Bien que s’appuyant sur les sciences, les nazis ne se présentent pas comme des intellectuels, mais comme des hommes virils qui permettent à l’instinct, aux idées primaires, de reprendre le dessus. Ils réalisent une révolution, au sens premier du terme, souhaitant supprimer le droit écrit imposé par les Juifs. À la place des juristes professionnels, ils privilégient des jurys populaires jugeant à l’instinct. Ils réfutent la monogamie du mariage imposée par le christianisme, alors que l’intérêt d’une race, c’est que la démographie soit la plus active possible. Ces idées ne se diffusent pas massivement, les dirigeants nazis se percevant comme une avant-garde. Mais leur discours est cohérent, les solutions qu’ils proposent sont banales et ce sont les organisations du parti qui les popularisent.

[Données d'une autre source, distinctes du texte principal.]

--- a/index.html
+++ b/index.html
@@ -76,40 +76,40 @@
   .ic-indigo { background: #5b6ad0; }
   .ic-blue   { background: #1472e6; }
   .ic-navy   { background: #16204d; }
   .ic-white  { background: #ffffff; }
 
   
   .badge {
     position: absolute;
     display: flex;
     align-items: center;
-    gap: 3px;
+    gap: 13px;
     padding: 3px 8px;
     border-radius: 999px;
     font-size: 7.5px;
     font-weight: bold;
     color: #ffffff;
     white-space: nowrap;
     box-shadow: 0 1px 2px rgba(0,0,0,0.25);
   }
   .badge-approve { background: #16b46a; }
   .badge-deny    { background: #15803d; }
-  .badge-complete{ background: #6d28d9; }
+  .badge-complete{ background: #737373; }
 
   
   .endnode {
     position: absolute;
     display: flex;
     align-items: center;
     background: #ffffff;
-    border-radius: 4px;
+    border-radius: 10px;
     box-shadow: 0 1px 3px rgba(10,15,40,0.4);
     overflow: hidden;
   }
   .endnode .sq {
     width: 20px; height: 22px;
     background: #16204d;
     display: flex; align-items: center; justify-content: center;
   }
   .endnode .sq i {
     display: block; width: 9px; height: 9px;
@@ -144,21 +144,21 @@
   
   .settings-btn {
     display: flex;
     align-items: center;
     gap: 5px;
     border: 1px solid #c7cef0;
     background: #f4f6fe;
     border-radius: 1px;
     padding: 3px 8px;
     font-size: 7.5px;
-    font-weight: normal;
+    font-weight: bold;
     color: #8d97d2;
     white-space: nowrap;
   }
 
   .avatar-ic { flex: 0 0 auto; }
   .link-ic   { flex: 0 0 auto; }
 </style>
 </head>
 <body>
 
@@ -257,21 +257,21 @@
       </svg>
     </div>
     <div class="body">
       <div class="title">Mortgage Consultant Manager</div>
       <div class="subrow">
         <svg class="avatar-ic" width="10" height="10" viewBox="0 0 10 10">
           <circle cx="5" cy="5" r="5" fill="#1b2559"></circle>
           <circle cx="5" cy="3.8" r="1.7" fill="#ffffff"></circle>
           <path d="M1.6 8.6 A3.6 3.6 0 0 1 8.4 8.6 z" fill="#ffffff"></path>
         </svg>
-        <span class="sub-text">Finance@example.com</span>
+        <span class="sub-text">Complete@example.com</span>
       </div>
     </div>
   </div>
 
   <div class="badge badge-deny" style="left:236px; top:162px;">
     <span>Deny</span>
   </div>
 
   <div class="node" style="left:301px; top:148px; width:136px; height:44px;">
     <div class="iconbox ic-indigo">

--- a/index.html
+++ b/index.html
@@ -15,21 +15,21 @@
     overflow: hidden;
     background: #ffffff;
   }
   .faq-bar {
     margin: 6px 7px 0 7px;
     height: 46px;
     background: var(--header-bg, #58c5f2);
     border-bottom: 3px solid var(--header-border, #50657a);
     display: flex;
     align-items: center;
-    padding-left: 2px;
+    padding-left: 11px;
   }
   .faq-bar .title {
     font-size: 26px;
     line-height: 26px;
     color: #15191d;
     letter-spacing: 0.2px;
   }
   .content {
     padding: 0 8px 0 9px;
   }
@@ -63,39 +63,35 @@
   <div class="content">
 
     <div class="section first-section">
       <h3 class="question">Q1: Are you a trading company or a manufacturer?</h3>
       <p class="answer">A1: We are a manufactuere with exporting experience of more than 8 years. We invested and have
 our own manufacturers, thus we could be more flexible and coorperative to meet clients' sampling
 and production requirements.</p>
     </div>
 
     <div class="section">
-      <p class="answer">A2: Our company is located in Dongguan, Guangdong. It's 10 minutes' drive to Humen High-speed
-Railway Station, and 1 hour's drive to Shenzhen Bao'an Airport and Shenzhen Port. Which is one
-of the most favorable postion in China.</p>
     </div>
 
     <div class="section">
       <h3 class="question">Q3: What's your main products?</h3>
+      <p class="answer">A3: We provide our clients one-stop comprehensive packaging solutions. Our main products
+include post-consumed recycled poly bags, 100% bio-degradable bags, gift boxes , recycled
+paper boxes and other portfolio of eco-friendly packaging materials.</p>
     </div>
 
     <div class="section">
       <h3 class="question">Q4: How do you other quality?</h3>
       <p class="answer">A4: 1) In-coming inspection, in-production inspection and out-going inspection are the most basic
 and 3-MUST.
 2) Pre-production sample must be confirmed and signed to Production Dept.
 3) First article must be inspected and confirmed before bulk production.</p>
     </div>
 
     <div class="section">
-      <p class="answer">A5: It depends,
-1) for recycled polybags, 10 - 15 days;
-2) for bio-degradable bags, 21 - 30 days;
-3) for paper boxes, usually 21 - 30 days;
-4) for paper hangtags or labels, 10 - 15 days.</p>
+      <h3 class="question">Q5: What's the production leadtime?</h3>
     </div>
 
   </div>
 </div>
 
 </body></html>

Certaines fausses idées que Johann Chapoutot a déjà démontées dans ses autres ouvrages sont à nouveau évoquées dans celui-ci : les Lebensraum ne sont pas des haras de reproduction, mais recueillent les filles-mères pour qu’elles accouchent dans de bonnes conditions alors que la morale judéo-chrétienne les place au ban de la société ; la doctrine nazie est rapidement mise à mal face à des orateurs (les exemples bien détaillés sont les deux seuls grands procès politiques : en 1933 à propos de l’incendie du Reichstag et en 1944 après l’attentat contre Hitler) ; Hitler est un porte-parole, pas le créateur du nazisme ; tout n’est pas dans Mein Kampf.

Ce livre fait le point sur ce qu’un spécialiste du nazisme pense du parallèle trop souvent réalisé entre l’époque actuelle et les années 1930 à partir d’exemples précis comme le projet de réédition de Mein Kampf ou la querelle des historiens en Allemagne. Cet ouvrage peut apparaître répétitif. Parfois, il manque de nuance. Mais ces quelques limites ont été anticipées par l’auteur qui explique : « Comme le livre d’entretiens, le recueil permet un accès plus aisé, car plus rapide et plus explicite, au savoir » et permet de « partager le savoir autrement qu’en six cents pages et deux mille notes de bas de page » avec d’« inévitables raccourcis ». Il s’agit donc d’un ouvrage qui n’apporte rien de neuf en termes de contenu pour les habitués des travaux de Johann Chapoutot, mais qui leur assure, ainsi qu’aux néophytes de la question, un accès rapide et complet (présence d’un index des noms de personnes et d’une bibliographie « sommaire », utiles pour approfondir la réflexion). En somme, Comprendre le nazisme constitue le bilan d’un pan fondamental de la recherche sur le nazisme par un historien qui s’oriente désormais vers un autre aspect de l’histoire de l’Allemagne : la modernisation du pays entre 1880 et 1914.